Activity:
From the first line to the last, give the records again exactly and skip the pictures.

Top of Provided records

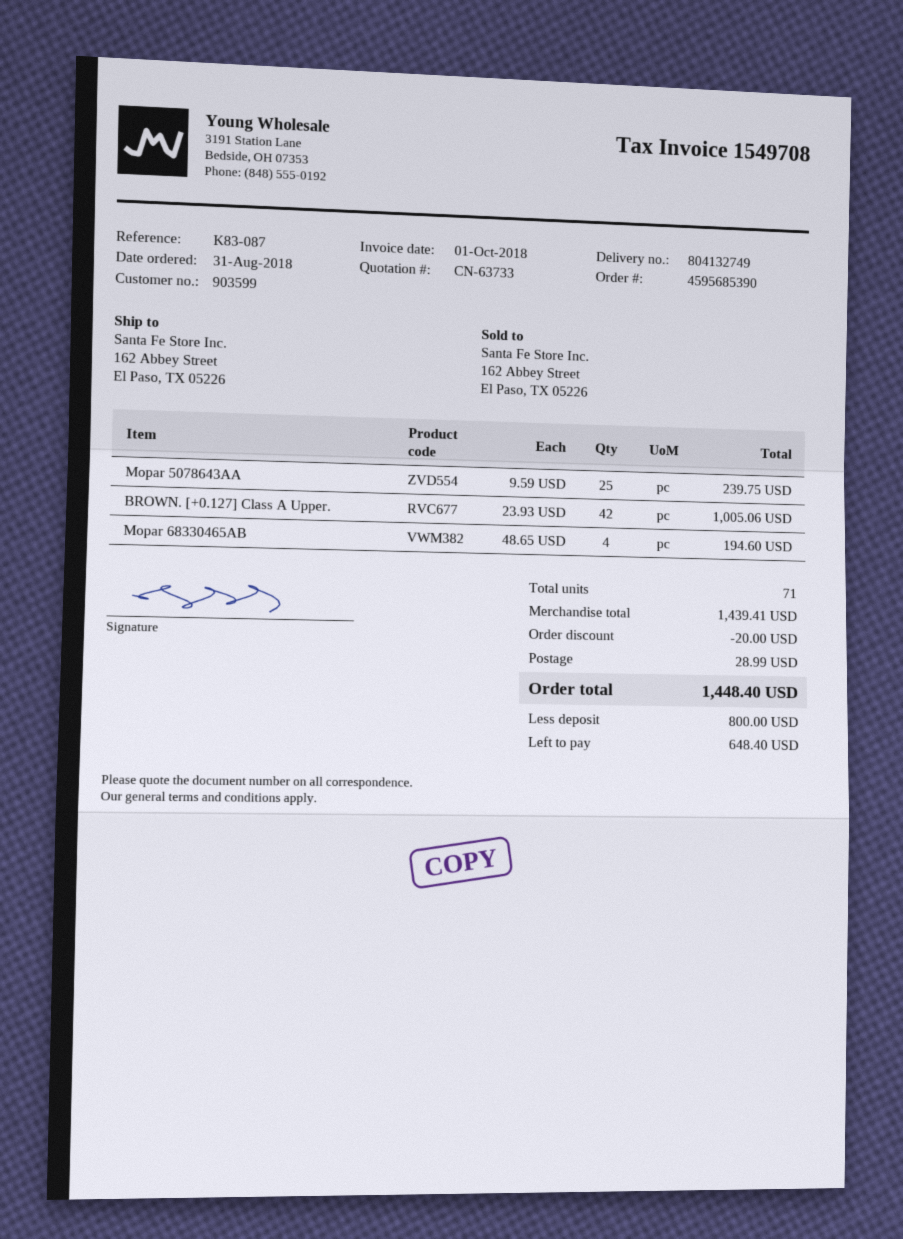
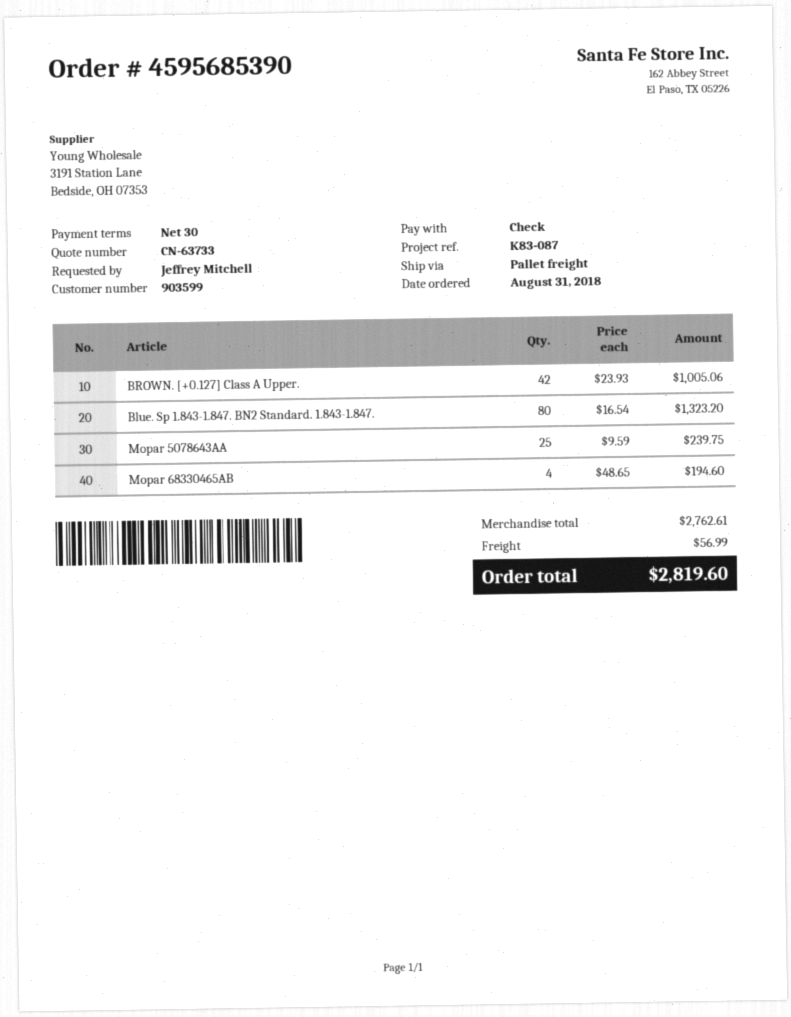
Blue. Sp 1.843-1.847. BN2 Standard. 1.843-1.847.: none -> 80 x 16.54 = 1323.20
subtotal: 1439.41 -> 2762.61
discount: 20.00 -> none
shipping: 28.99 -> 56.99
total: 1448.40 -> 2819.60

Bottom of Provided records

Solution for this exercise:
Blue. Sp 1.843-1.847. BN2 Standard. 1.843-1.847.: none -> 80 x 16.54 = 1323.20
subtotal: 1439.41 -> 2762.61
discount: 20.00 -> none
shipping: 28.99 -> 56.99
total: 1448.40 -> 2819.60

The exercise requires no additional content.